【side:H&N】 決勝戦は思い切り
『さてEGE後半初っ端から決勝戦だ!チーム『H&N』対チーム『ハッケ』。さて、どちらが栄光を掴むのか!』
EGEイベント2日目夜の部。
ノックアウトノウズ決勝戦の舞台となるココは、より一層の歓声が上がっていた。
そこに立つのは4人。
「いっやあ楽しみすぎじゃないかお主ら」
「でもワタシチャンたちがボコボコにいてやるでゴザルよ!」
李凛花やステラがスポットライトにあたり、会場が一層湧き立つ。
ソレもそのはずで、彼女たちにしか成せない芸当の数々で観客たちは、今宵も興味津々なのだ。
「アラアラあなた方に買収されて思い切り羽が伸ばせます故、買収したことを後悔するくらい勝たせて貰いますよ」
「姐さんここでその言葉は勘違いされかねませんて」
対するチーム『ハッケ』も、負けずの歓声を浴びている。
ヤオ・ランとトンファー。
凛花たち程ではないと紹介されれば憤るかもしれないが、彼女と比較される殺し屋という時点で、かなりの強者である事には変わりない。

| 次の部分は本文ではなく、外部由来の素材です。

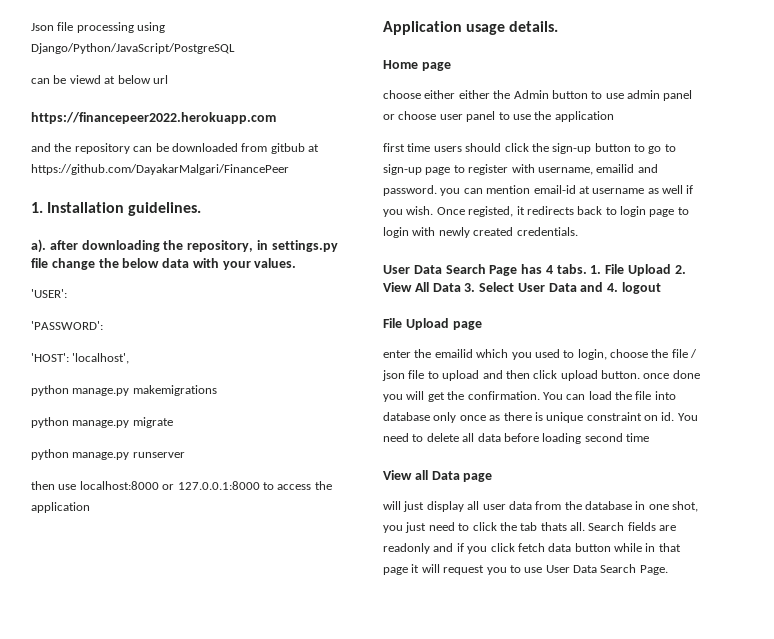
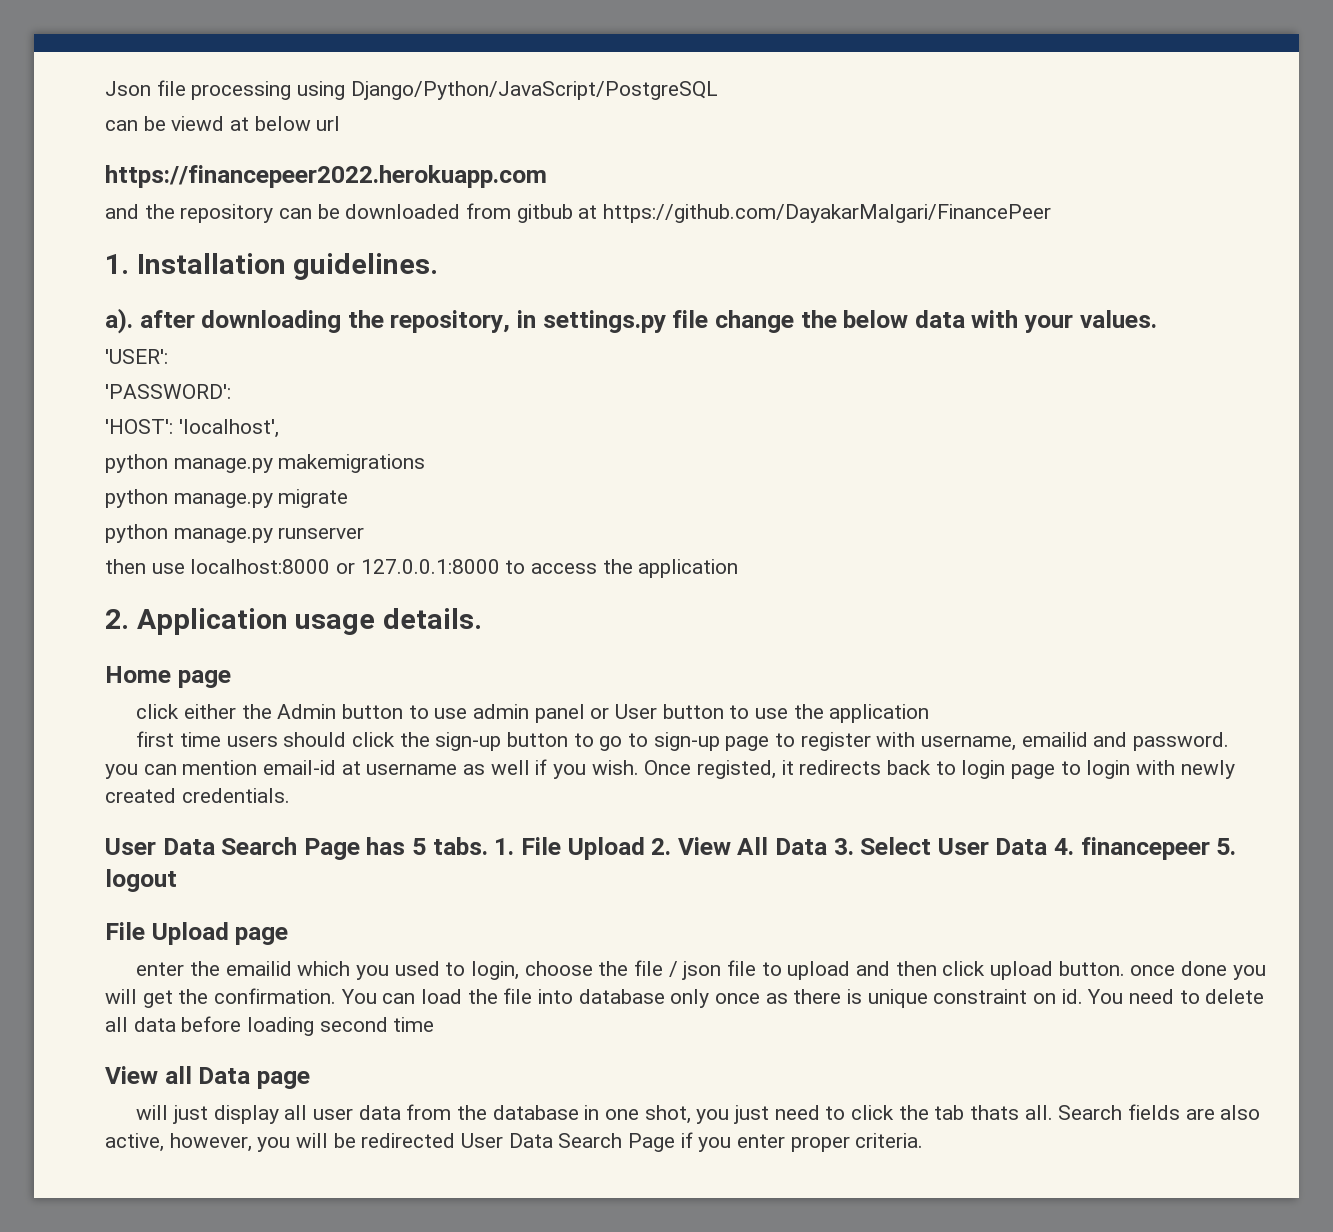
(90, 507) none -> [105,609,129,629] 2.
[383,90,456,99] choose either -> [136,704,180,719] click
[398,111,496,122] choose user panel -> [615,704,724,719] User button
[545,265,553,274] 4 -> [412,838,427,855] 5
[580,282,619,292] and 4. -> [1054,837,1237,860] 4. financepeer 5.
[383,543,681,554] [383,564,668,575] readonly and if you click fetch data button while in that page it will request you to use User Data Search Page. -> [1220,1105,1261,1120] [105,1132,924,1152] also active, however, you will be redirected User Data Search Page if you enter proper criteria.

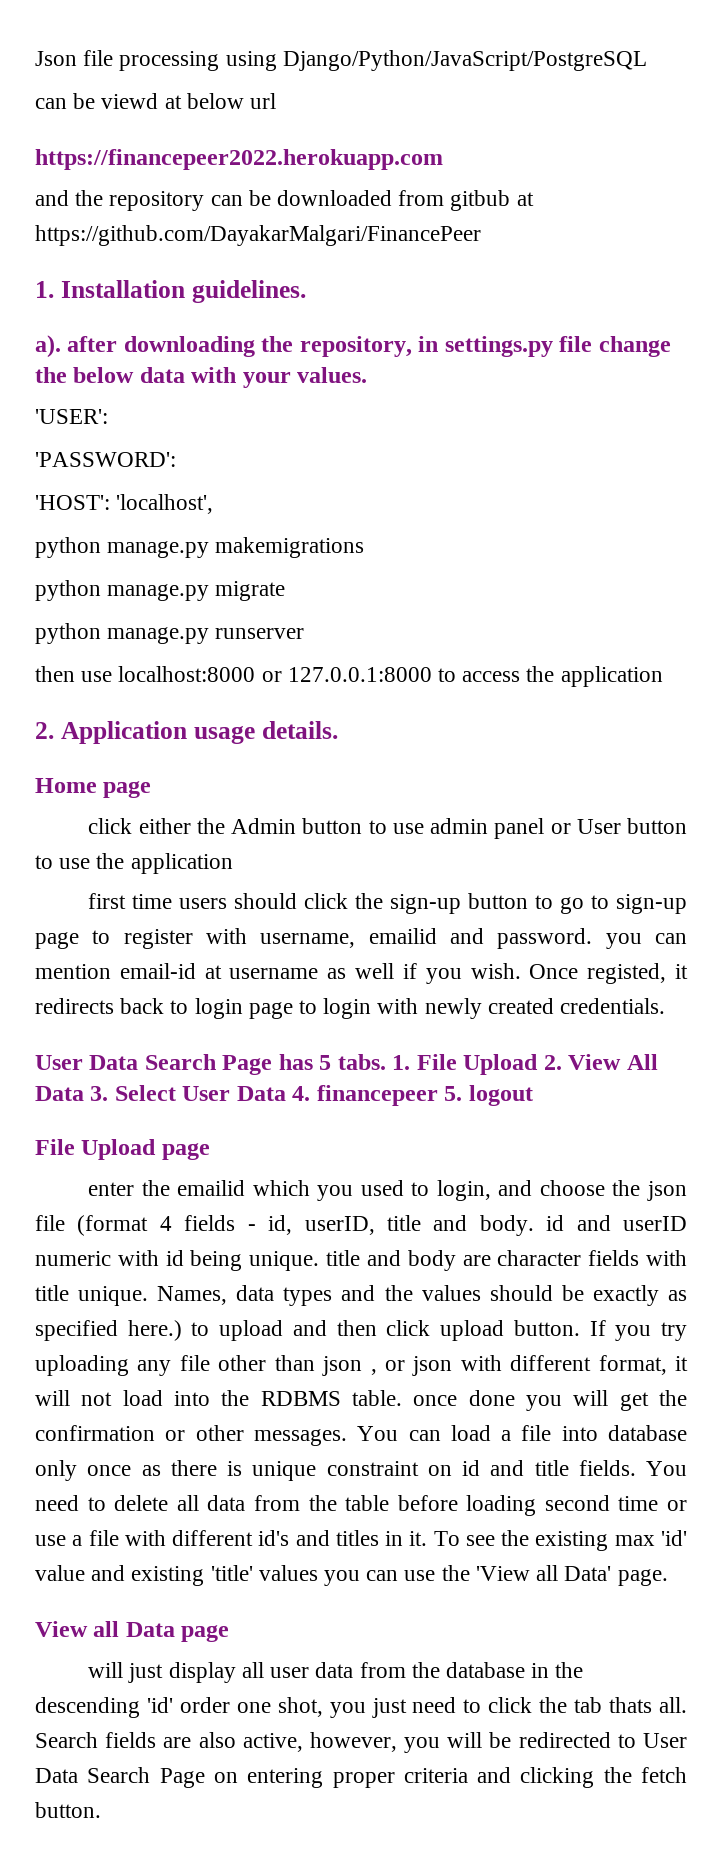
(520, 970) none -> [498,1180,533,1196] and
[634,960,757,980] file / json file -> [646,1181,687,1201] [35,1215,687,1236] [35,1250,687,1271] [35,1285,687,1306] [35,1320,182,1341] json file (format 4 fields - id, userID, title and body. id and userID numeric with id being unique. title and body are character fields with title unique. Names, data types and the values should be exactly as specified here.)
(1125, 968) none -> [589,1320,688,1341] [35,1355,688,1376] [35,1390,403,1406] If you try uploading any file other than json , or json with different format, it will not load into the RDBMS table.
[214,988,337,1004] confirmation. -> [35,1425,347,1446] confirmation or other messages.
[467,989,498,1004] the -> [501,1430,512,1441] a
[1061,989,1083,1004] id. -> [462,1460,636,1476] id and title fields.
(176, 1024) none -> [253,1495,390,1511] from the table
(435, 1024) none -> [667,1500,687,1511] [35,1530,687,1551] [35,1565,668,1586] or use a file with different id's and titles in it. To see the existing max 'id' value and existing 'title' values you can use the 'View all Data' page.
(600, 1112) none -> [555,1662,584,1678] [35,1697,230,1718] the descending 'id' order
[461,1132,924,1152] User Data Search Page if you enter proper criteria. -> [617,1733,687,1748] [35,1767,687,1788] [35,1802,101,1818] to User Data Search Page on entering proper criteria and clicking the fetch button.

そしてその腕をゲーム内で発揮して、同様に注目の的となっている。
「まあ実際アレは買収と言えば買収じゃからな〜」
「とは言えこの戦いとは無縁の事。全力でかかって玉砕するでゴザルよ!」
「ハハッ、威勢のいい子鳥ちゃんだなぁ」
「何言っているでゴザルかこのコーディネート死滅オジ様は」
「そこ指摘してんじゃねえぞチキ「「うるさい」」………ハイ」
とりあえず、挨拶半分の罵倒合戦は止まったようだ。
『ハイ落ち着きましたね?ではまず1回戦、クノイチ選手対トンファー選手!』
呼ばれた選手2人は、先ほどとは打って変わって何も言わずにVR接続装置に座る。
そして意識が飛ぶと同時に、会場のモニターに2人のアバターが映る。
『さてさて実況解説のレッジさん。この決勝戦、プレイヤーたちはどのような戦法を取ると思いますか?』
『そうですね。正直とても魅力的なプレイングをしていましたからね。おそらくは彼らがもっとも得意とするファイターを使用するかと』
『というと?』
『彼らはおそらくリアルで戦える実力者です。なので決勝戦は小細工なしに自分たちのスタイルに合ったファイターを使うと考えましたね』
正解だなと凛花は思った。
今まで、あえてそういうファイターは避けてきた。
どうせだからこの日のためにと。
『決まりました!クノイチ選手はマスターラビットを、トンファー選手はダークレッドだ!!!』
予想通り、というより相手をある程度知っていれば、むしろこうするべきだと互いに意識している。
正直、ステータスが均等に設定されてしまっている以上ステラ(クノイチ)が勝てるのか五分五分だが、さてどうなることやら。